(Data records)
┏━━
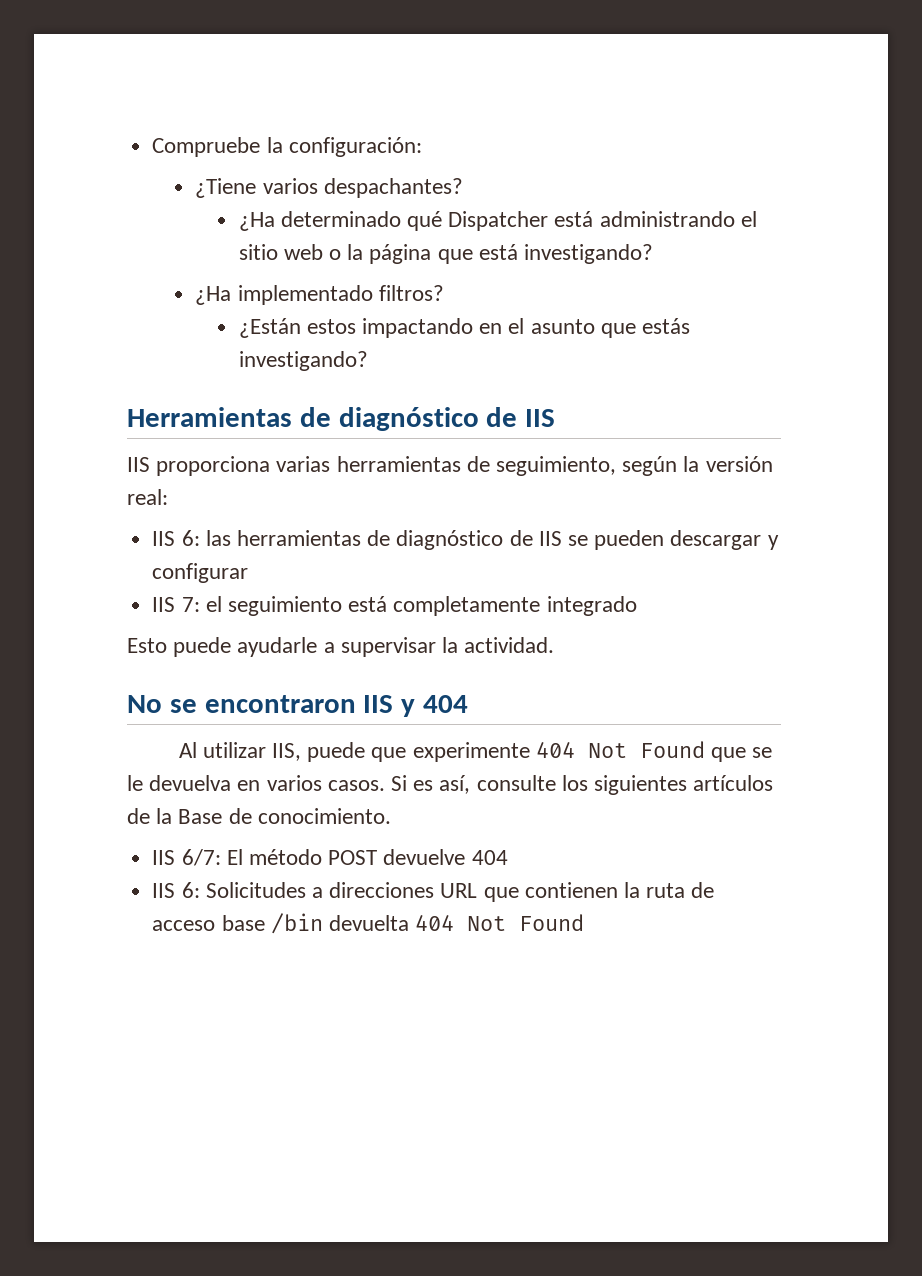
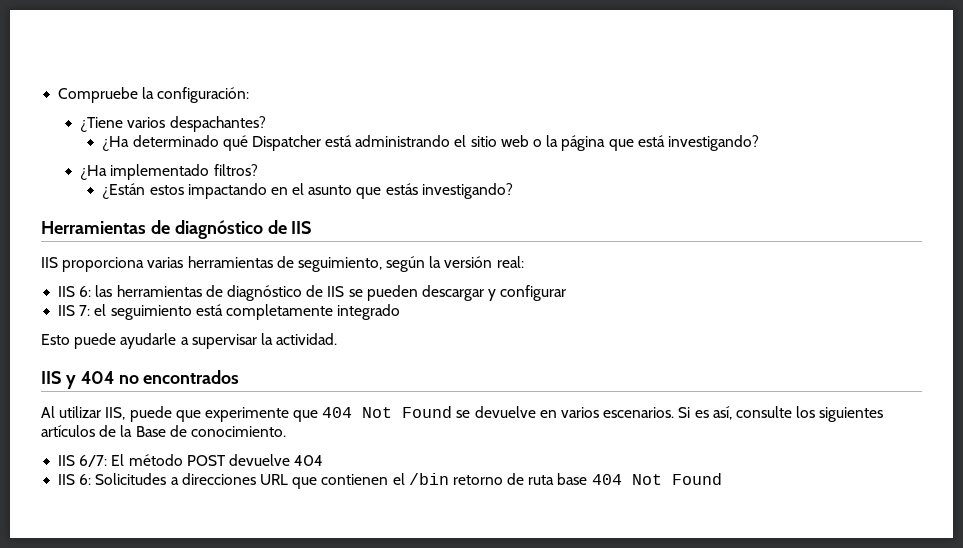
[127,695,356,713] No se encontraron -> (338, 339) none
(469, 704) none -> [118,370,240,384] no encontrados
[535,741,773,762] [127,775,232,791] 404 Not Found que se le devuelva -> [293,406,536,422] que 404 Not Found se devuelve
[327,780,385,791] casos. -> [603,407,675,418] escenarios.
[623,882,715,898] [152,913,409,934] la ruta de acceso base /bin devuelta -> [392,473,588,485] el /bin retorno de ruta base

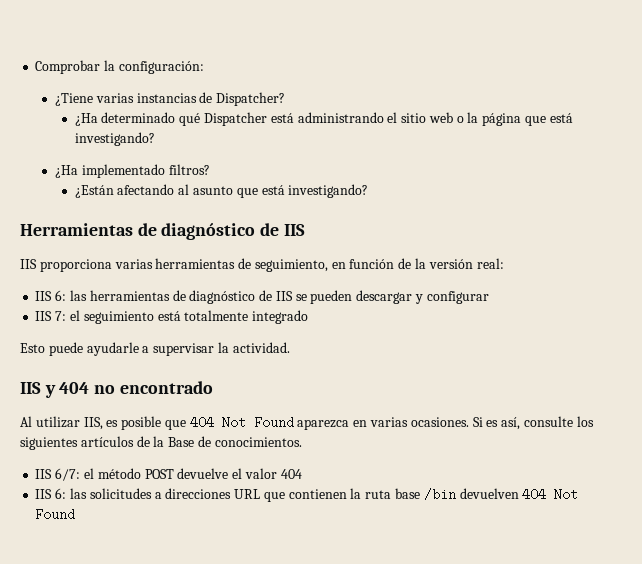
[58,87,139,103] Compruebe -> [35,60,101,74] Comprobar
[127,116,266,132] varios despachantes? -> [95,92,286,106] varias instancias de Dispatcher?
[149,183,305,199] estos impactando en el -> [117,184,190,195] afectando al
[385,183,418,195] estás -> [261,185,285,195] está
[386,256,426,272] según -> [331,258,412,269] en función de
[225,304,333,320] completamente -> [184,310,249,321] totalmente
[143,370,240,384] encontrados -> [119,381,213,394] encontrado
[129,406,289,422] puede que experimente -> [106,416,162,430] es posible
[456,406,675,418] se devuelve en varios escenarios. -> [297,417,469,430] aparezca en varias ocasiones.
[190,426,286,437] conocimiento. -> [214,437,302,447] conocimientos.
[111,454,125,466] El -> [83,468,94,479] el
(290, 460) none -> [232,468,277,479] el valor
[95,473,167,485] Solicitudes -> [69,488,152,499] las solicitudes
[392,473,588,485] el /bin retorno de ruta base -> [350,488,519,501] la ruta base /bin devuelven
┗━━
**WORK TASK:**
Write out the lines of the records exactly, starting at the one holding "[456,406,675,418] se devuelve" and ending with the last line, and include no others.

**WRITTEN SOLUTION:**
[456,406,675,418] se devuelve en varios escenarios. -> [297,417,469,430] aparezca en varias ocasiones.
[190,426,286,437] conocimiento. -> [214,437,302,447] conocimientos.
[111,454,125,466] El -> [83,468,94,479] el
(290, 460) none -> [232,468,277,479] el valor
[95,473,167,485] Solicitudes -> [69,488,152,499] las solicitudes
[392,473,588,485] el /bin retorno de ruta base -> [350,488,519,501] la ruta base /bin devuelven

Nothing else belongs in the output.